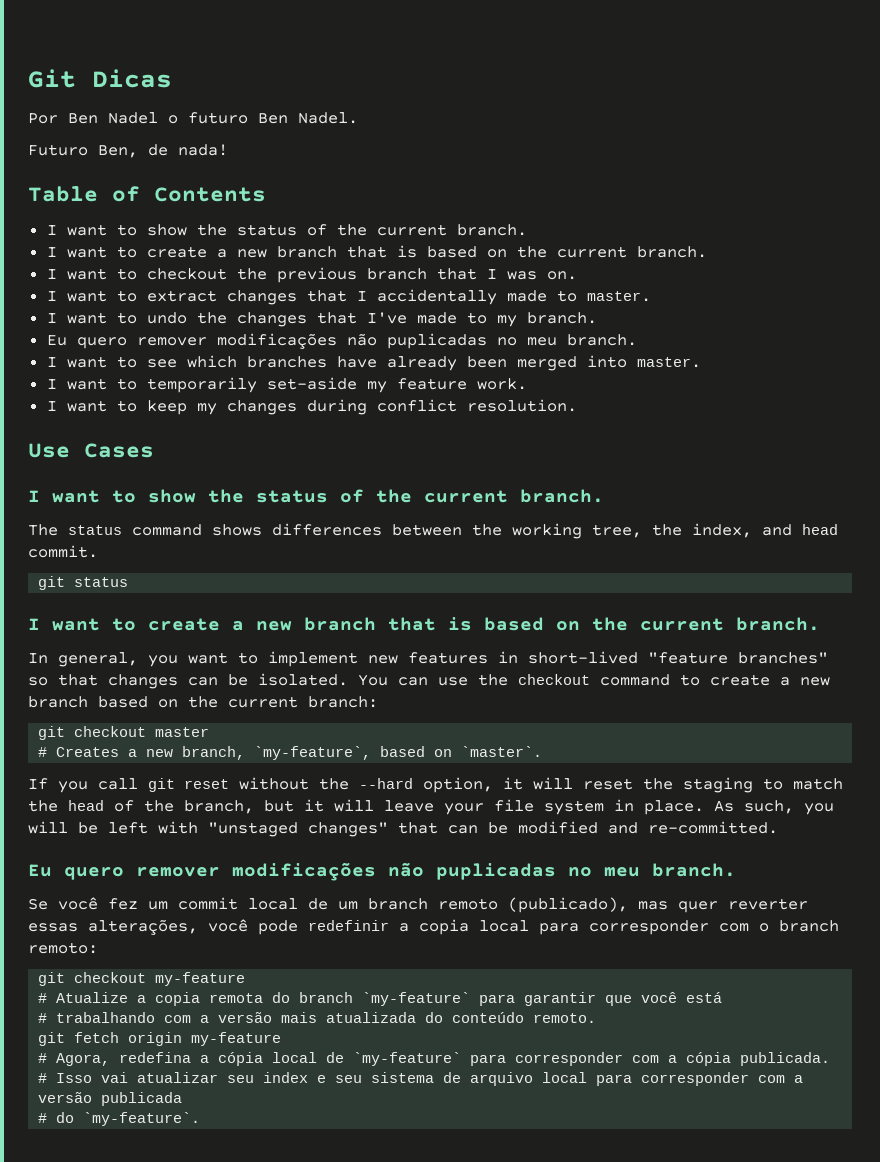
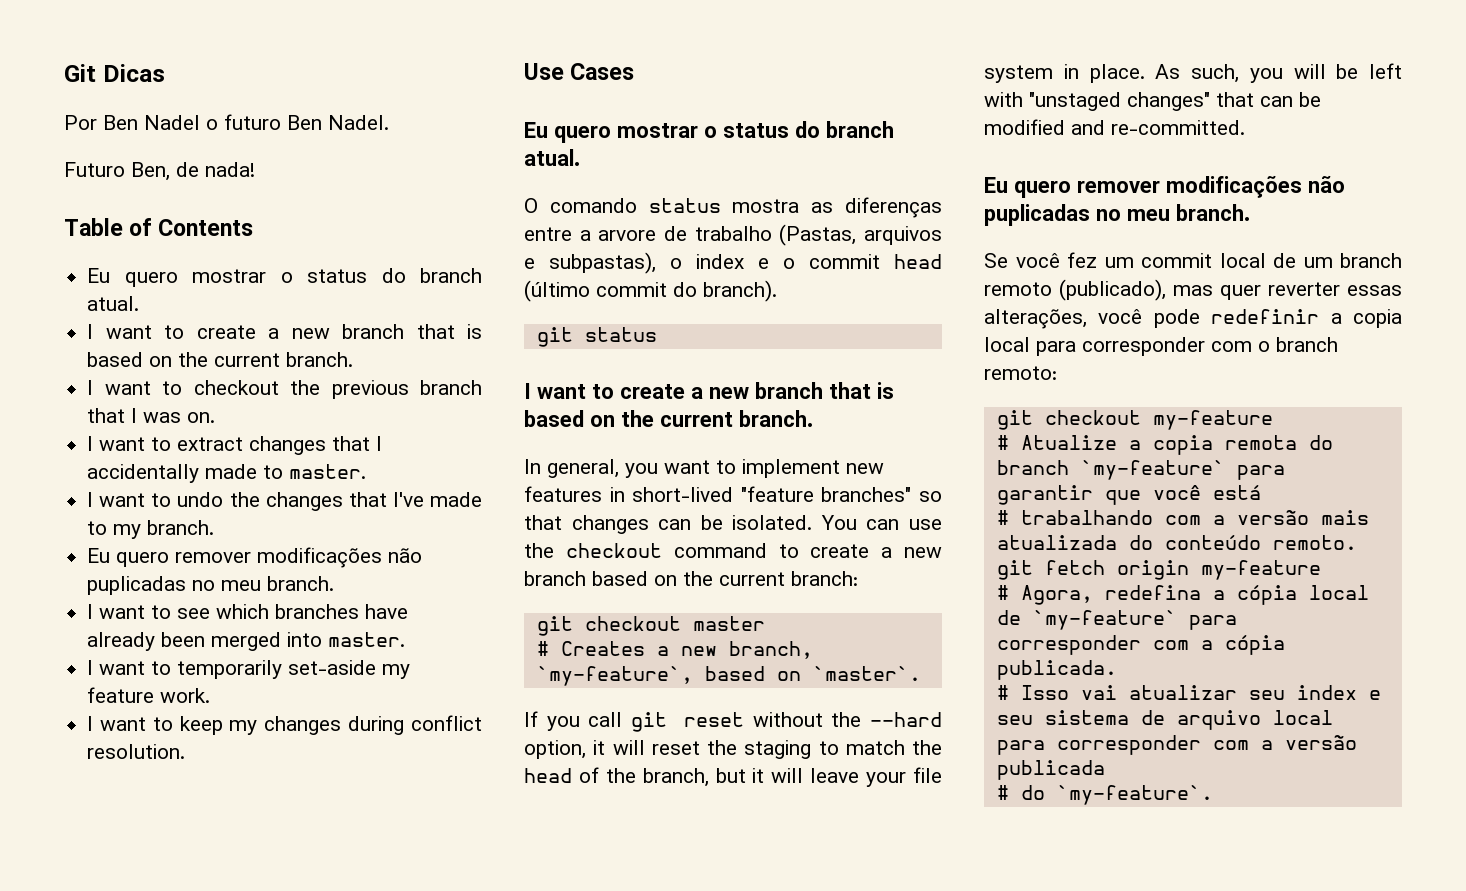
  Table of Contents
- I want to show the status of the current branch.
+ Eu quero mostrar o status do branch atual.
  Use Cases
- I want to show the status of the current branch.
- The status command shows differences between the working tree, the index, and head commit.
+ Eu quero mostrar o status do branch atual.
+ O comando status mostra as diferenças entre a arvore de trabalho (Pastas, arquivos e subpastas), o index e o commit head (último commit do branch).

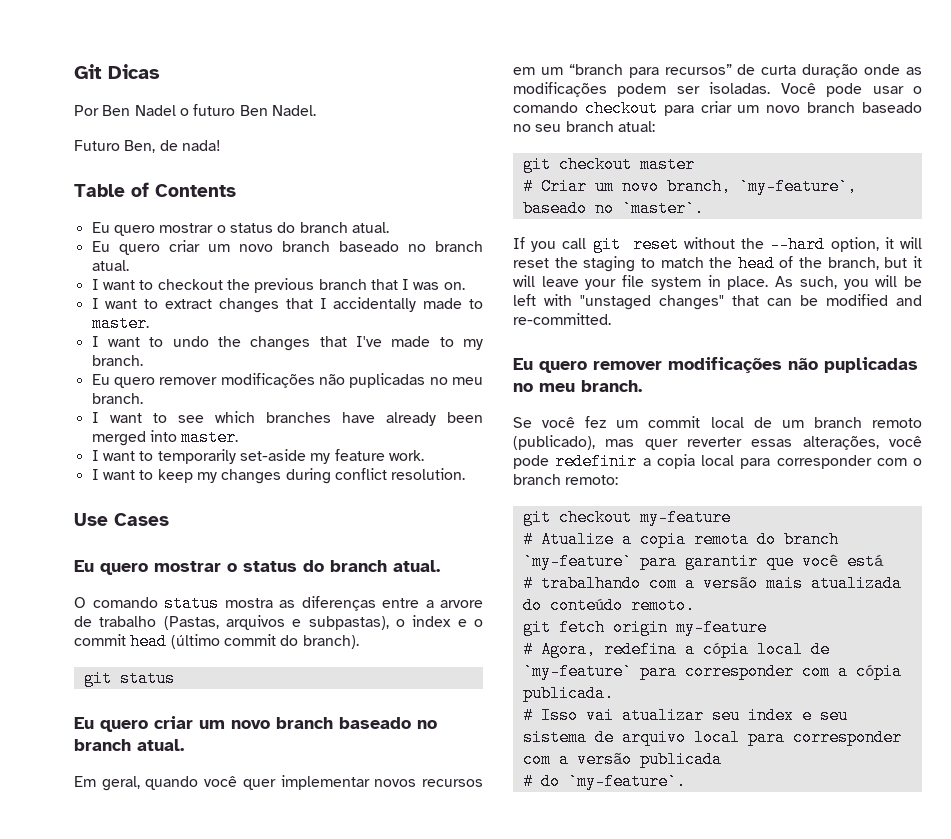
  Table of Contents
  Eu quero mostrar o status do branch atual.
- I want to create a new branch that is based on the current branch.
+ Eu quero criar um novo branch baseado no branch atual.
  git status
- I want to create a new branch that is based on the current branch.
- In general, you want to implement new features in short-lived "feature branches" so that changes can be isolated. You can use the checkout command to create a new branch based on the current branch:
+ Eu quero criar um novo branch baseado no branch atual.
+ Em geral, quando você quer implementar novos recursos em um “branch para recursos” de curta duração onde as modificações podem ser isoladas. Você pode usar o comando checkout para criar um novo branch baseado no seu branch atual:
  git checkout master
- # Creates a new branch, `my-feature`, based on `master`.
+ # Criar um novo branch, `my-feature`, baseado no `master`.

What the exercise asks:
Could you show every line of the listing that holds the string "based"?

Task output:
- I want to create a new branch that is based on the current branch.
- I want to create a new branch that is based on the current branch.
- In general, you want to implement new features in short-lived "feature branches" so that changes can be isolated. You can use the checkout command to create a new branch based on the current branch:
- # Creates a new branch, `my-feature`, based on `master`.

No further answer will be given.